このものは、加熱加圧滅菌処理前及び加熱加圧滅菌処理後のGLOSSが低くなり、光学的特性が低下する。
【0086】
[比較例2]
第1層に、(A−2)90重量%、(C−1)10重量%を配合したエチレン系樹脂層Iを用い、第3層には、(A−2)49.5重量%、(B−1)40.5重量%、(C−1)10重量%に用いた以外は、実施例2と同様に積層体を得て、評価を行った。結果を表2に示す。

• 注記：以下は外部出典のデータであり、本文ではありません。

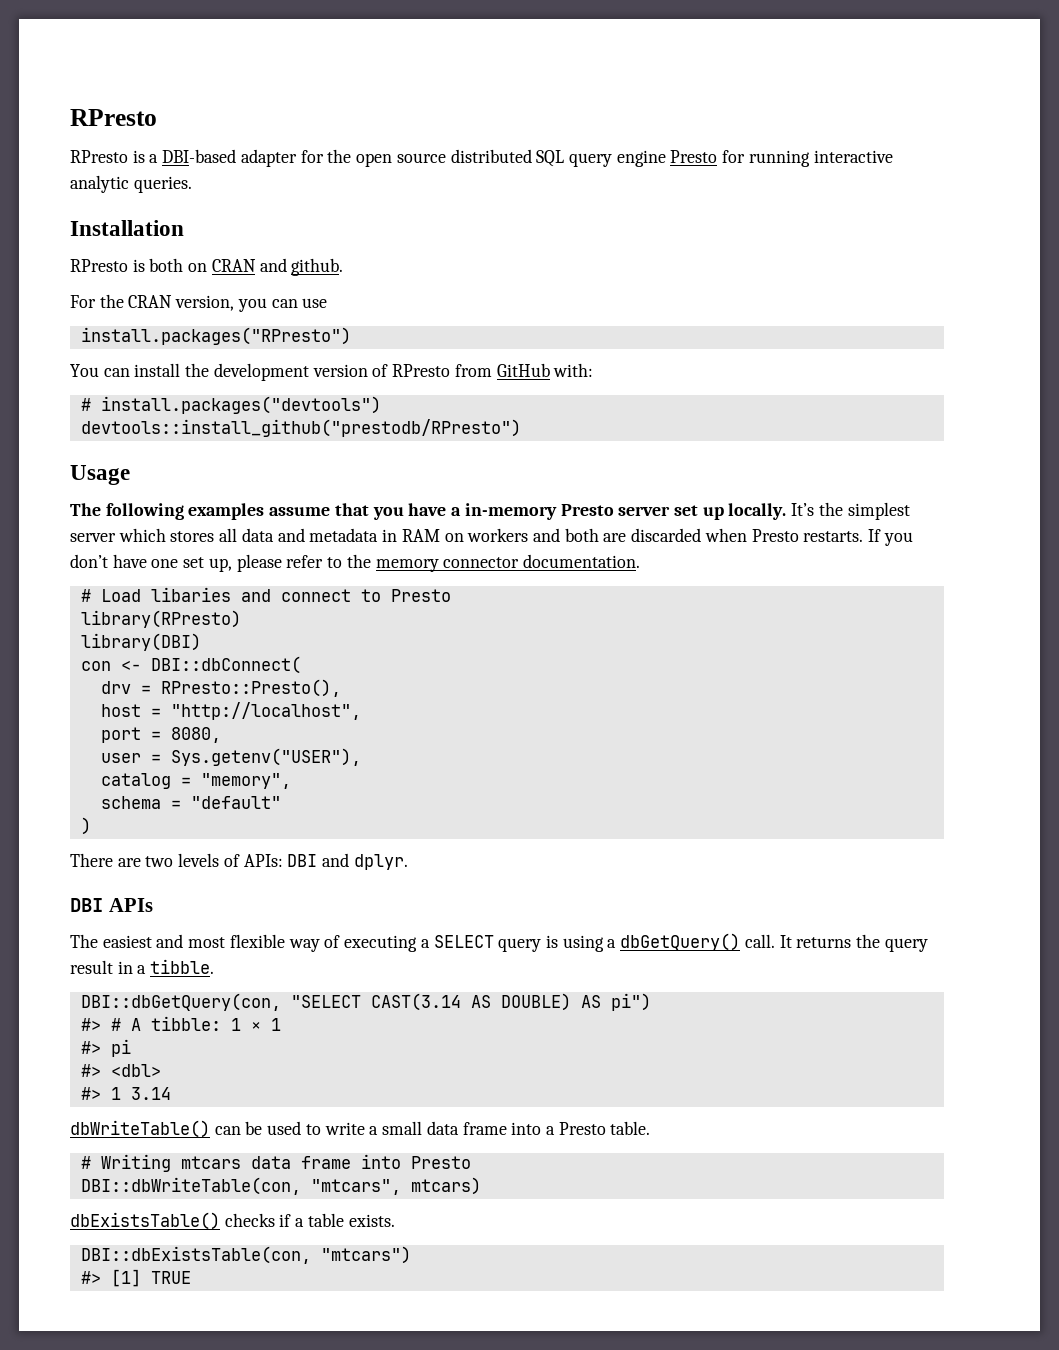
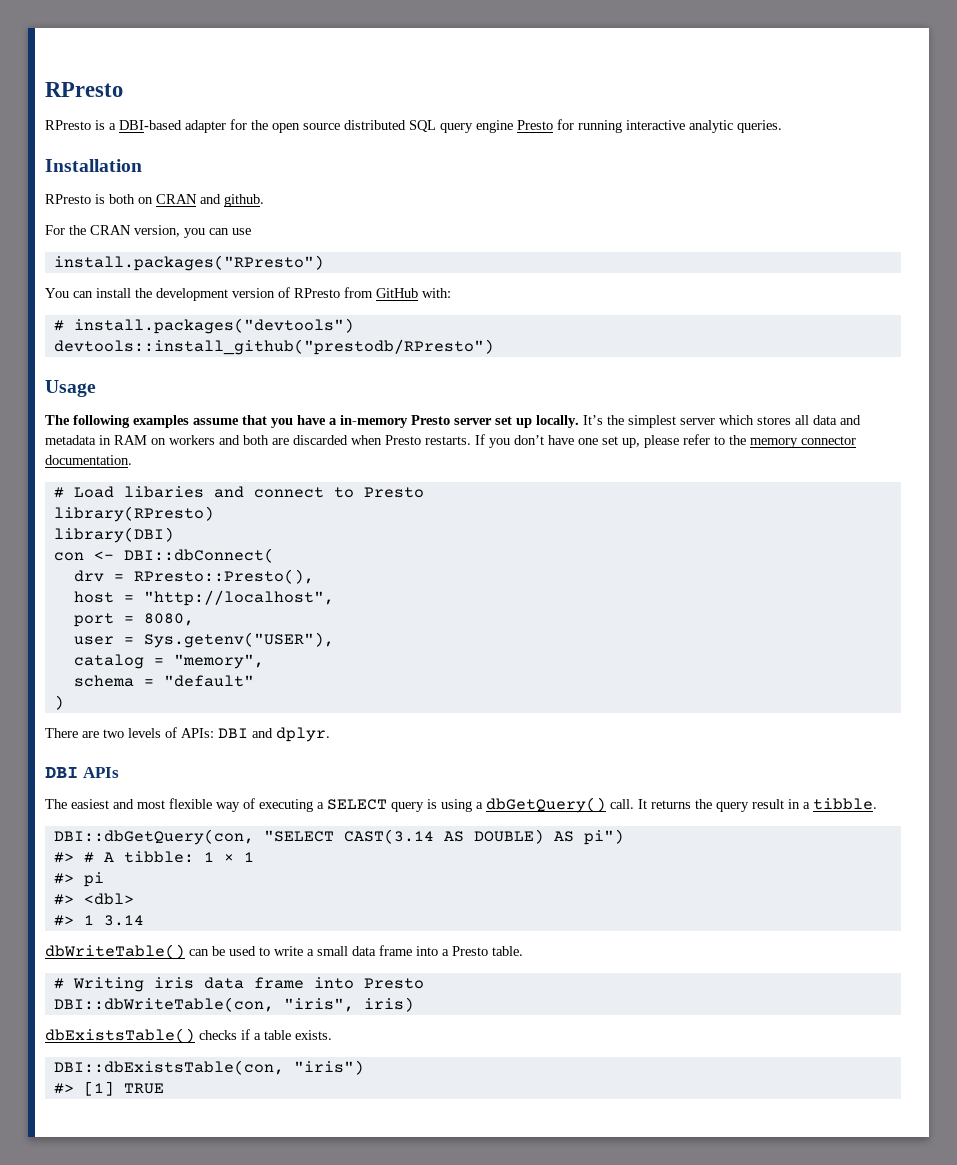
[180,1156,241,1169] mtcars -> [153,977,194,989] iris
[310,1177,481,1195] "mtcars", mtcars) -> [283,997,414,1012] "iris", iris)
[320,1246,411,1264] "mtcars") -> [293,1060,364,1075] "iris")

このものは、加熱加圧滅菌処理前及び加熱加圧滅菌処理後のGLOSSが低くなり、光学的特性が低下する。
【0087】
[比較例3]
第1層に、(A−2)90重量%、(C−1)10重量%を配合したエチレン系樹脂層Iを用い、第3層には、(A−2)49.5重量%、(B−1)40.5重量%、(C−1)10重量%に用いた以外は、実施例3と同様に積層体を得て、評価を行った。結果を表2に示す。
このものは、加熱加圧滅菌処理前及び加熱加圧滅菌処理後のGLOSSが低くなり、光学的特性が低下する。
【0088】
[比較例4]
第1層に、(A−2)100重量%を配合したエチレン系樹脂層Iを用い、第2層には、(B−1)90重量%、(C−1)10重量%、第3層に、(A−2)100重量%に配合したエチレン系樹脂層III用いた。
これら各層の樹脂材料を、上記プラコー社製3種3層水冷インフレーション成形機に各々セットし、上記条件で水冷インフレーション成形を行って厚さ250μmの積層体を得て、評価を行った。結果を表2に示す。当該フィルムのみ、加熱加圧滅菌処理の条件を115℃とした。
このものは、加熱加圧滅菌処理前及び加熱加圧滅菌処理後のGLOSSが低くなり、光学的特性が低下する。